Negative symptoms of schizophrenia (List)

In this guide, we will discuss the negative symptoms of schizophrenia. 

Negative symptoms of schizophrenia

Negative symptoms of schizophrenia include blunting affect, poverty of speech and thought, apathy, anhedonia, reduced social drive, loss of motivation, lack of social interest and inattention to social or cognitive input. 

Negative symptoms are said to be the major contributors to the low level of functioning and they can become very disabling for most people suffering from schizophrenia. Additionally, low levels of motivation are said to be the reason why most people with schizophrenia cannot function adequately at school, work or other daily life activities.

Moreover, relationships with relatives and friends are very difficult to maintain since they show having an unresponsive affect and inattention to social cues.  “Personal interests yield to the dampening influences of anhedonia, apathy, and inattention (mdedge.com).”

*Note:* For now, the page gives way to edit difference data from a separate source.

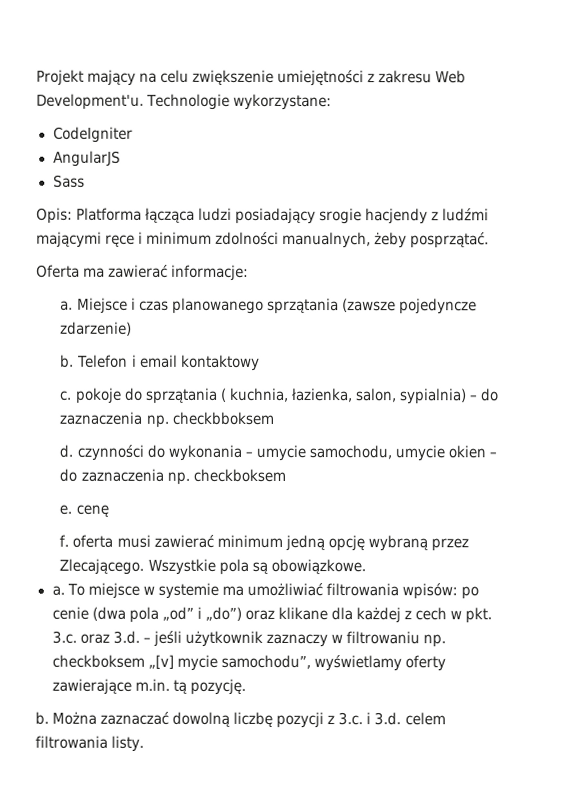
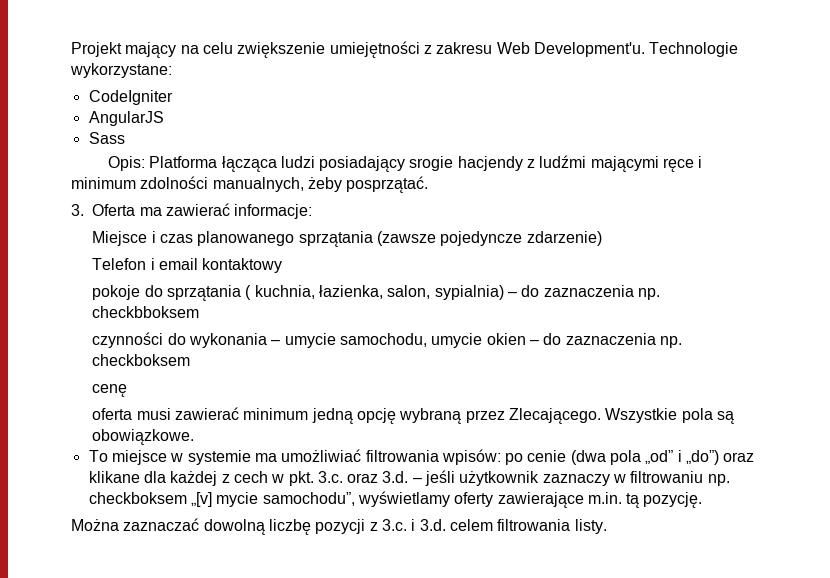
(490, 240) none -> [71,204,84,216] 3.
[60,300,74,311] a. -> (313, 211) none
[60,354,75,368] b. -> (602, 238) none
[59,390,73,401] c. -> (283, 265) none
[59,444,74,458] d. -> (200, 312) none
[59,504,73,515] e. -> (191, 360) none
[59,534,70,547] f. -> (128, 390) none
[51,585,65,596] a. -> (195, 437) none
[35,711,49,725] b. -> (703, 500) none

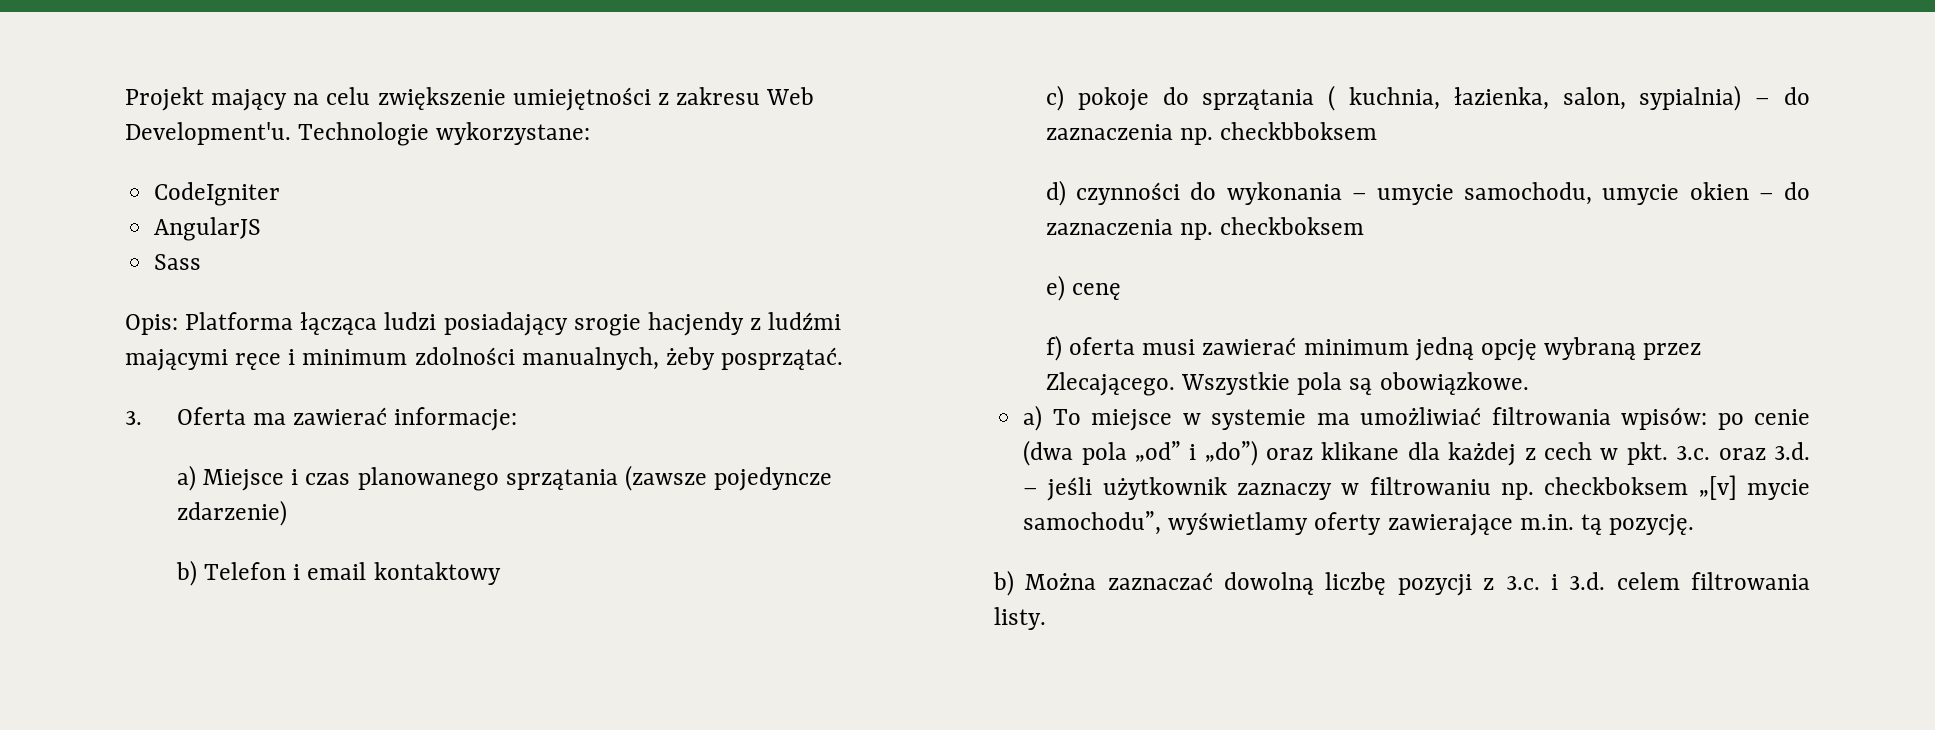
(313, 211) none -> [176,465,196,491] a)
(602, 238) none -> [175,560,197,586] b)
(283, 265) none -> [1045,85,1064,111] c)
(200, 312) none -> [1045,180,1066,206] d)
(191, 360) none -> [1045,275,1065,301] e)
(128, 390) none -> [1045,335,1062,361] f)
(195, 437) none -> [1023,405,1043,431] a)
(703, 500) none -> [993,570,1014,596] b)

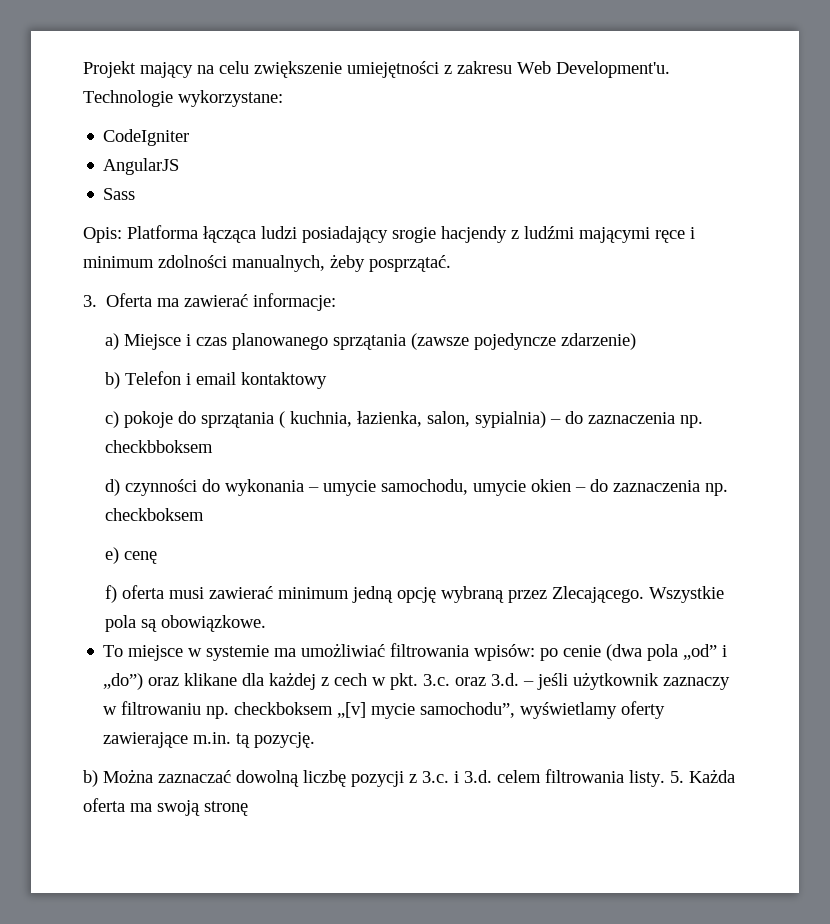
[1023,405,1043,431] a) -> (267, 623) none
(1046, 618) none -> [670,769,735,783] [83,798,248,816] 5. Każda oferta ma swoją stronę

Psychosis is the most common cause of hospital admission, the primary line of treatment (an antipsychotic medication) which is meant to eliminate or even significantly reduce the symptoms. However, controlling the symptoms can be effective in reducing the probability of hospitalizations, patients’ functional capacity improves only minimally as psychosis abates and negative symptoms still tend to persist.

Psychiatrists face some challenges when treating negative symptoms, therapeutic response, pervasiveness of the symptoms, and a considerable diminution of schizophrenia sufferers quality of life. 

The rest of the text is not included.